I didn't have a bad childhood, but, like all children, I had some bad things happen to me. My parents always wanted the best for me, and they did everything they could to see that I had it. But they're flawed people and couldn't always acquire it. And I'm a flawed person, so I couldn't always receive it even when it was given to me.
In a lot of ways, I've fetishized that awful period in my life that fell approximately between the ages of say, 9 and 14. And in a lot of other ways, I never have really dealt with it, because I buried all of the pain and misery that went along with it.
I'm only just now realizing how very pivotal that time in my life was. I became an adult then, even though I was, and am in many ways, still a child.
I was maybe eight or nine when I overheard that my mother was terminally ill. By ten, I'd convinced myself that there was no God. By eleven, I had lived independently of my mom and dad, and I considered myself my own person, the captain of my own soul. By thirteen, I was making choices that no child should ever have to make; and so many of my choices were bad ones, the consequences of which I'm still dealing with now. By fourteen, I'd given myself this new identity, with new behaviors and expectations. I was then really beginning to build in earnest the person that I now am.
And at 22, I'm only now starting to realize the faulty, adolescent reasoning that so many of those behaviors are rooted in. I'm having to make the decision to keep my demons or expel them. And it's a more difficult question than it sounds. A demon might drag you down to the pits of hell, but they don't abandon you. They're nothing if not good company. So to leave them behind is not a small decision.

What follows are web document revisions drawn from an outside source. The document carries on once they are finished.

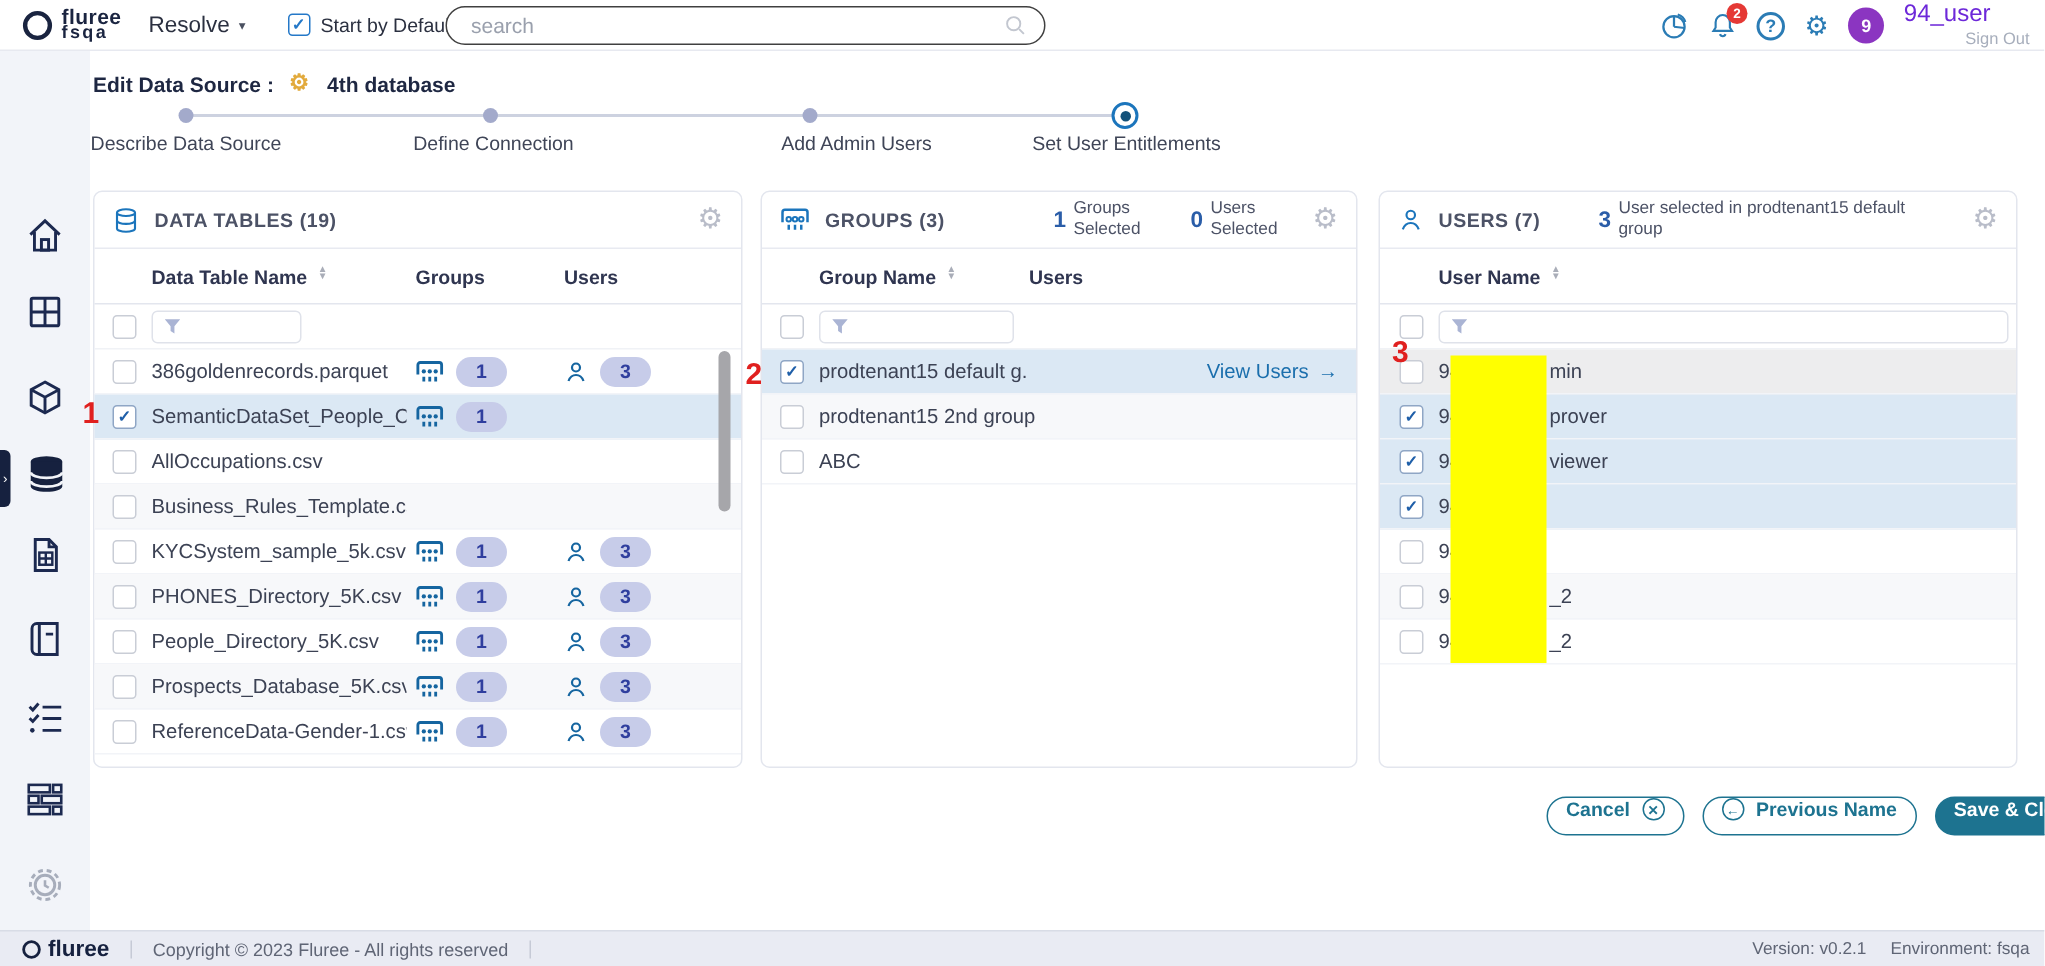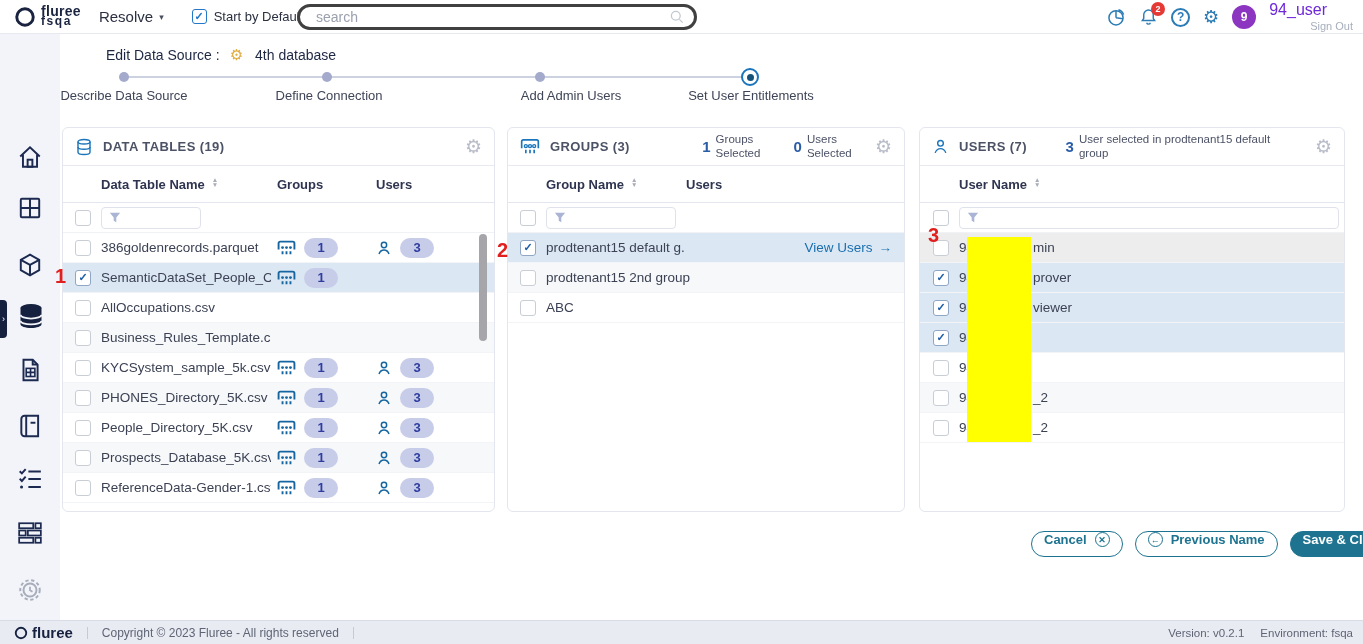--- a/index.html
+++ b/index.html
@@ -21,7 +21,7 @@
   .cb.blue { width:15px; height:15px; border-color:#2478c8; }
   .cb.blue.checked { color:#2478c8; }
   .search-wrap { position:absolute; left:297px; top:4px; width:400px; height:26px; }
-  .search-wrap input { width:100%; height:100%; border:3px solid #404040; border-radius:13px; padding:0 34px 0 16px; font-size:14px; color:#c2410c; outline:none; font-family:inherit; }
+  .search-wrap input { width:100%; height:100%; border:1px solid #404040; border-radius:13px; padding:0 34px 0 16px; font-size:14px; color:#c2410c; outline:none; font-family:inherit; }
   .search-wrap input::placeholder { color:#9aa0ad; }
   .search-ic { position:absolute; right:12px; top:5px; }
   .nav-right { position:absolute; right:10px; top:0; height:34px; display:flex; align-items:center; gap:13px; }

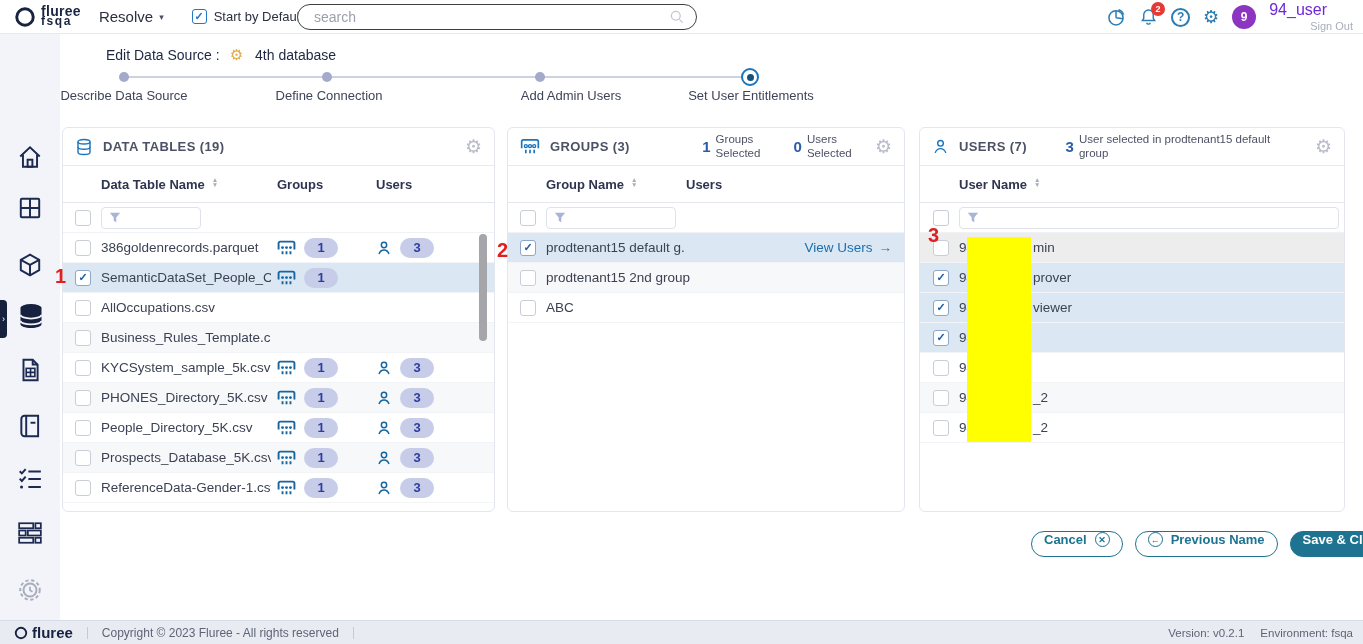--- a/index.html
+++ b/index.html
@@ -36,7 +36,7 @@
   .signout { font-size:11px; color:#a7aebc; cursor:pointer;margin-left:41px; }
 
   
-  .eds-title { position:absolute; top:46px; left:62px; display:flex; align-items:center; font-size:14px; font-weight:normal; color:#1e2742; z-index:2;margin-left:44px; }
+  .eds-title { position:absolute; top:46px; left:62px; display:flex; align-items:flex-end; font-size:14px; font-weight:bold; color:#1e2742; z-index:2; }
   .edit-ic { color:#e2aa3c; font-size:15px; margin:0 12px 0 10px; }
   .step-line { position:absolute; left:124px; top:76px; width:626px; height:2px; background:#cdd2e0; }
   .dot { position:absolute; top:72px; width:10px; height:10px; border-radius:50%; background:#a3aacb; }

Nevertheless, I do not want to live my life based on some battered part of my intellectual development that I did not, and do not, understand. I want my thoughts to be my own, not those of some wandering, miserable spirit of desolation. I don't want my best friend to be my worst enemy; I don't want my confidence to stem from my conviction that my life is not, in fact, worth living.
So here's to a new beginning. To surrounding myself with influences that are a little better. To renouncing Satan, and all his works, and all his worship, and all his angels, and all his pomp. To becoming the person I was created to be.